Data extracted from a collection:
──────────

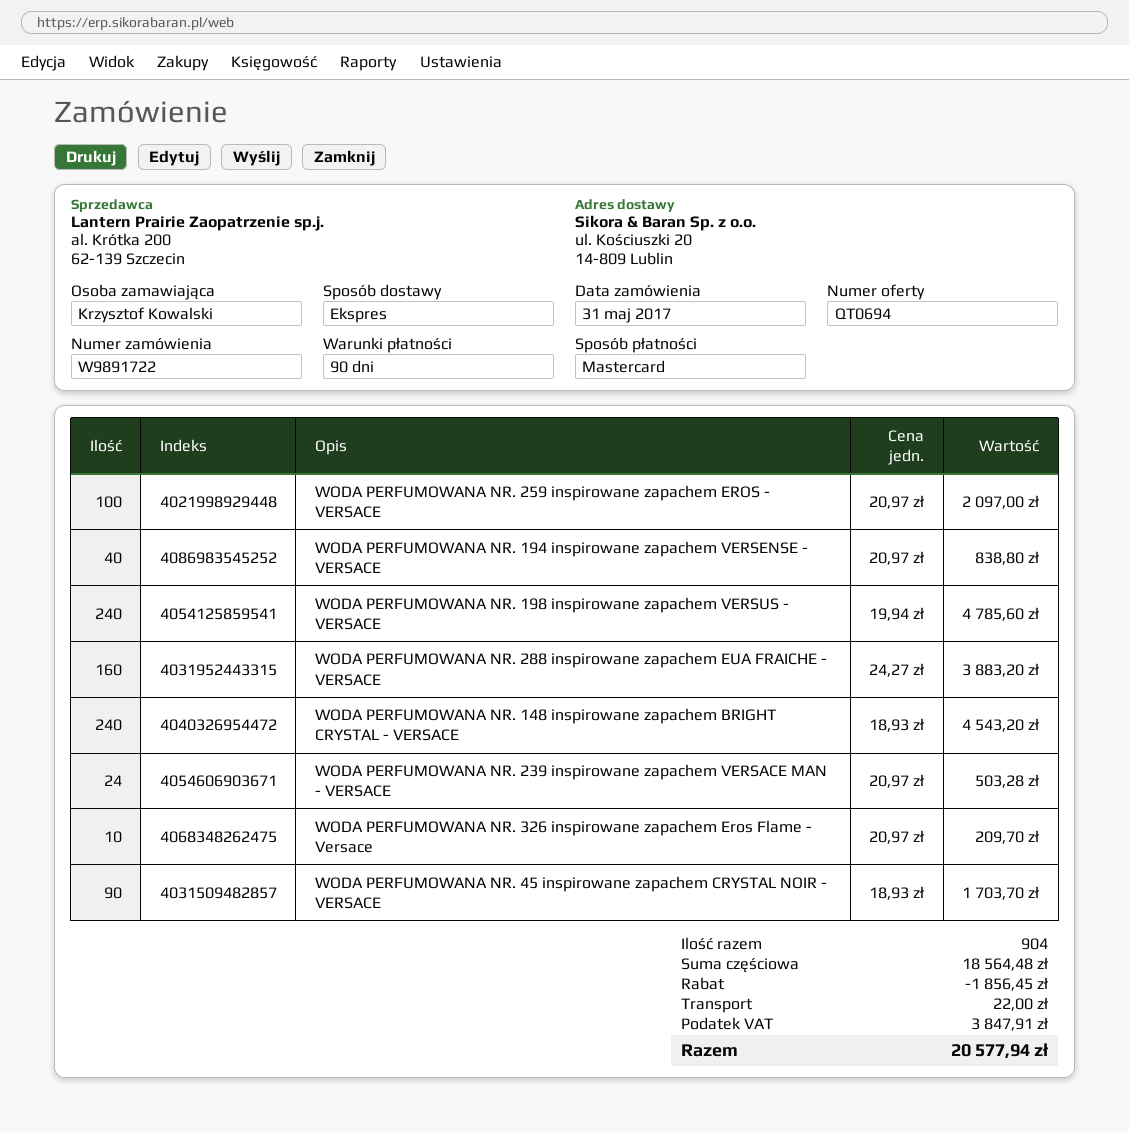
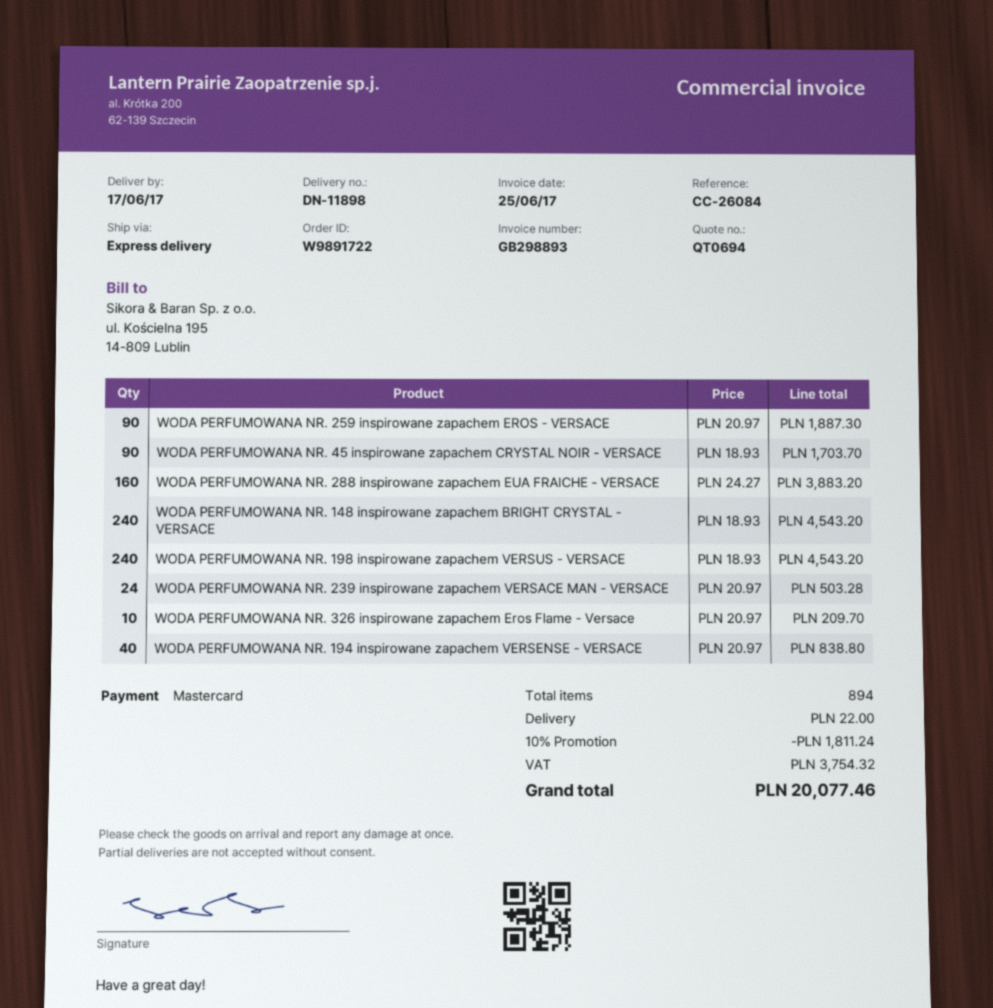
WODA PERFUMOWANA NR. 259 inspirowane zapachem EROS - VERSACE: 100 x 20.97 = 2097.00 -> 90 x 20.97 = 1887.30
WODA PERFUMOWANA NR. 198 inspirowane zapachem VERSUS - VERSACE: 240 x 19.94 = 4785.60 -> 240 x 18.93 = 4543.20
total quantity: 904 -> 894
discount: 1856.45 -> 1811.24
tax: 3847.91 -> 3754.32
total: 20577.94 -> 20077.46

──────────

→ **To do**
Strip out the images, then output the records above word for word.

→ **Your solution**
WODA PERFUMOWANA NR. 259 inspirowane zapachem EROS - VERSACE: 100 x 20.97 = 2097.00 -> 90 x 20.97 = 1887.30
WODA PERFUMOWANA NR. 198 inspirowane zapachem VERSUS - VERSACE: 240 x 19.94 = 4785.60 -> 240 x 18.93 = 4543.20
total quantity: 904 -> 894
discount: 1856.45 -> 1811.24
tax: 3847.91 -> 3754.32
total: 20577.94 -> 20077.46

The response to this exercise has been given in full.